On Monday the state closed its case after leading evidence from only one witness — former police informer and drug dealer Donovan ”Weermag” Richards, who told the court he had been one of four hitmen acting on Staggie’s orders.
Richards said that although Ryklief’s father had been identified on a video as one of Rashaad’s killers, and Staggie had ordered the killing of the father, the hitmen had killed the son, Mogamat, instead.
In closing argument on Tuesday, prosecutor Anthony Stephen told the court that Staggie should be convicted of ”at least” the first alternative count, of conspiracy to murder.
It was quite clear that Staggie gave an instruction that there should be an assassination, and the four hitmen agreed.
Even if that specific person was not killed, the offence of conspiracy had been committed.
He said that the killing was ”in essence a revenge assassination” following Rashaad’s death.
The Hard Livings, a criminal gang, had been involved in the killing, and Rashied Staggie had been at the least a very senior member of it.
On those facts alone, the only reasonable inference was that the assassination was ordered by the top structure of the gang.
He also submitted that Richards’ evidence that the killing followed the video identification, was correct.
”It is quite clear that the instruction could have come from no other person than the accused,” he said.

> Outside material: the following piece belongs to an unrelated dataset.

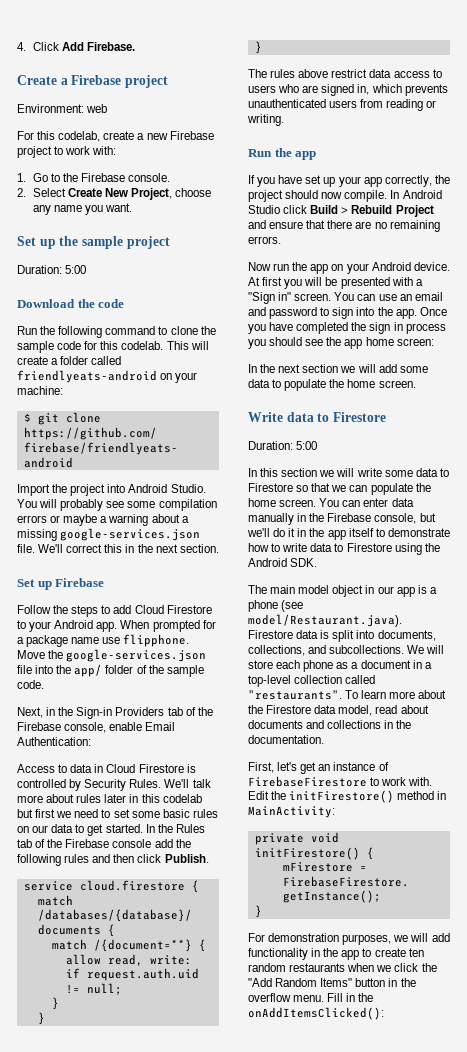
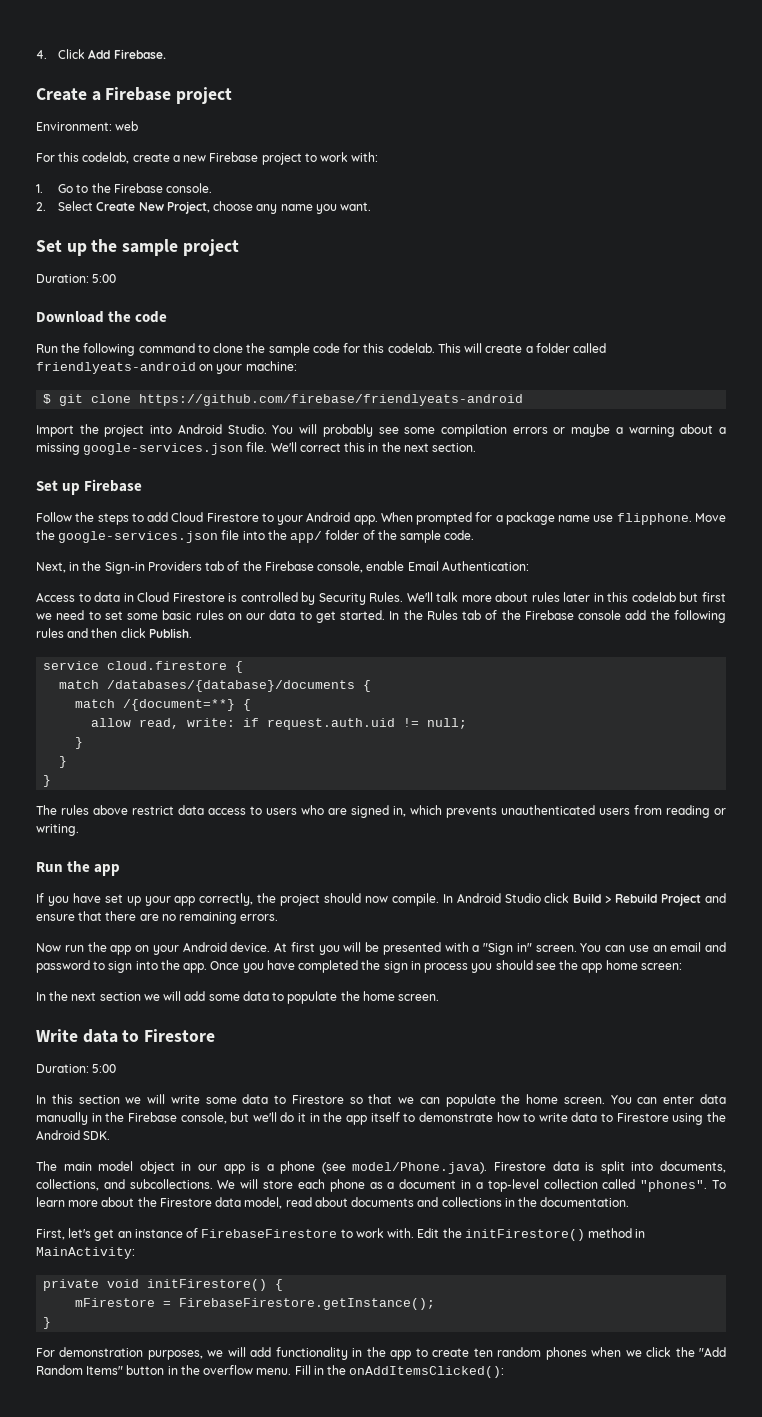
[248,614,402,627] model/Restaurant.java). -> [352,1162,488,1174] model/Phone.java).
[248,690,342,700] "restaurants". -> [640,1180,708,1192] "phones".
[289,963,346,972] restaurants -> [545,1347,587,1360] phones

Louw, for Staggie, said Richards had lied and contradicted himself, and challenged the state’s decision not to call any other witnesses, particularly Staggie’s former co-accused in the current case, Eugene ”Kojak” Mashonga.
Mashonga last week entered into a plea agreement and was sentenced to ten years’ jail.
Louw said a statement by Mashonga attached to the agreement contradicted Richards’ evidence, and calling him as a witness would have sunk the alternative charges against Staggie.
He also said the fact that Staggie was charged with the killing only seven years after Richards first told police about his role appeared at first glance to infringe on his right to a fair and speedy trial.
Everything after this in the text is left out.